The elections in Iraqi Kurdistan will be held this coming Saturday, Sept. 21. A new electoral system is causing candidates to fight harder for votes and will result in more democratic distribution of MPs’
Police and other civil servants queue up to cast their special votes on Sept. 19, two days before everyone else in Iraqi Kurdistan.
Nazad Jalal has never travelled quite so much before. During the past ten days, the 31-year-old political science graduate, who runs his own media website, has been touring as many places in Iraqi Kurdistan as he can get to. Jalal is standing as a candidate in elections in the semi-autonomous region, due to be held this coming Saturday, Sept.21. Special votes were cast on Thursday, Sept. 19.
Jalal is standing as part of Iraqi Kurdistan’s largest opposition party, the Change movement.
“I was always in touch with the people here through my work,” Jalal told NIQASH. “So I knew about how they live and their problems. But I didn’t have that much contact with them personally; I had more contact with my writers and with politicians. But now that I am campaigning in these elections, I’ve really met a lot of people and had very close contact with them.”
Jalal is one of among 1,129 candidates in the region with similar ambitions. And they’ve all been pounding the streets, streets absolutely littered with campaign posters.
Because of the way that elections are structured this time around – voters can vote for the candidates individually as well as for the parties in a semi-open electoral system – the campaigning has been particularly fierce since it began at the end of August.
For example, Kasha Dara, a member of the Patriotic Union of Kurdistan, (PUK) who will remain an MP in the Iraqi Kurdish parliament until November, is the 11th name on her party’s list. Together with the Kurdistan Democratic Party (KDP), the PUK currently run the region – and during the last elections Dara was also on her party’s list, therefore got a seat. However these elections she must campaign as much as possible for herself.
She insists she’s made the same sort of effort during the last elections though. It’s just that this system “brings the candidate closer to the people. And this will increase credibility in the elections as well as competition between candidates.”
The biggest parties competing in the elections have helped their representatives out financially. Those parties – the KDP and the PUK which currently rule the region, the Change movement and the two Islamic parties – have also mobilized their own media outlets to support their candidates.
One of the PUK’s candidates, Kawthar Karim, reported that her party had given each candidate around IQD12 million (around US$10,000) to help them campaign. The KDP has apparently done similar to allow candidates to print posters and cards.
The Change movement printed 4,000 posters for each of its candidates and the two Islamic parties also gave their candidates some cash as well as helped them print posters.

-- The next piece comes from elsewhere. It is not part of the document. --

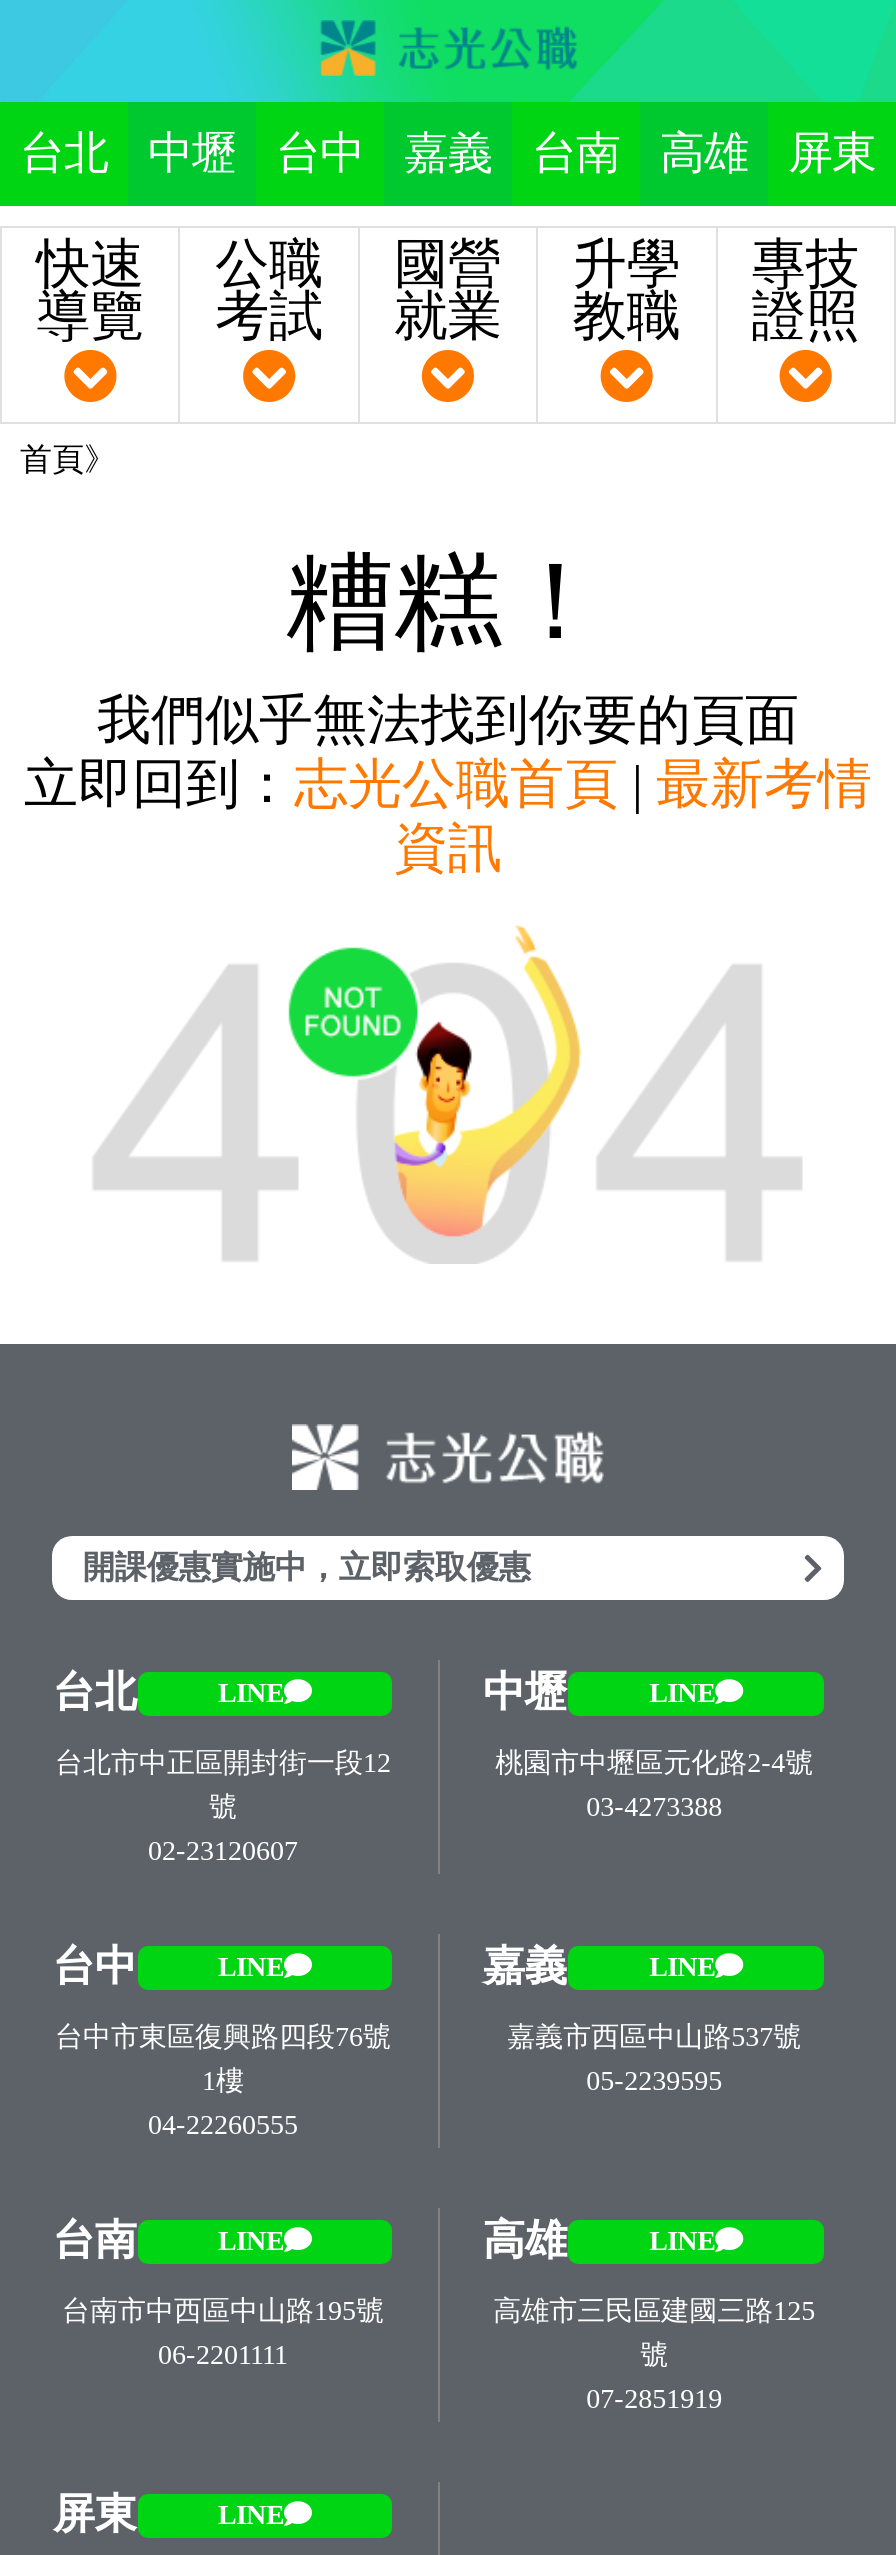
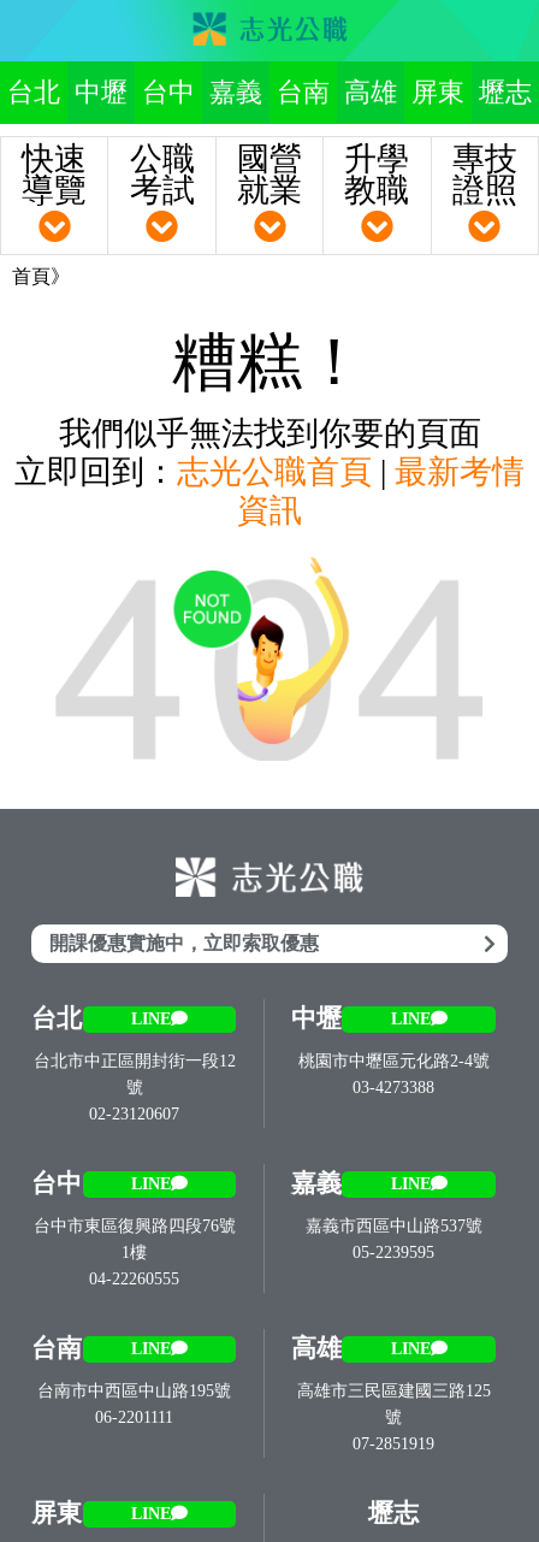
[20,128,876,178] 台北 | 中壢 | 台中 | 嘉義 | 台南 | 高雄 | 屏東 -> [7,77,532,107] 台北 中壢 台中 嘉義 台南 高雄 屏東 壢志
none -> [368,1499,419,1528] 壢志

Aram Jamal Sabir, director of the Kurdish Institute for Elections, which monitors the electoral processes in the region, says it was important to switch to the new semi-open system. Because this way the bigger parties in the system can’t win all the votes or bestow favours on certain candidates, and everyone is relatively independent.
In fact, Sabir says the system also gives voters a greater role in decision making as it is they who decide on the candidates that get in, not the parties.
“It is the citizens who decide on who will represent them,” Sabir confirms. “Which means that even candidates on the same party lists will have to campaign harder and meet more people. Genuine political participation is essential.”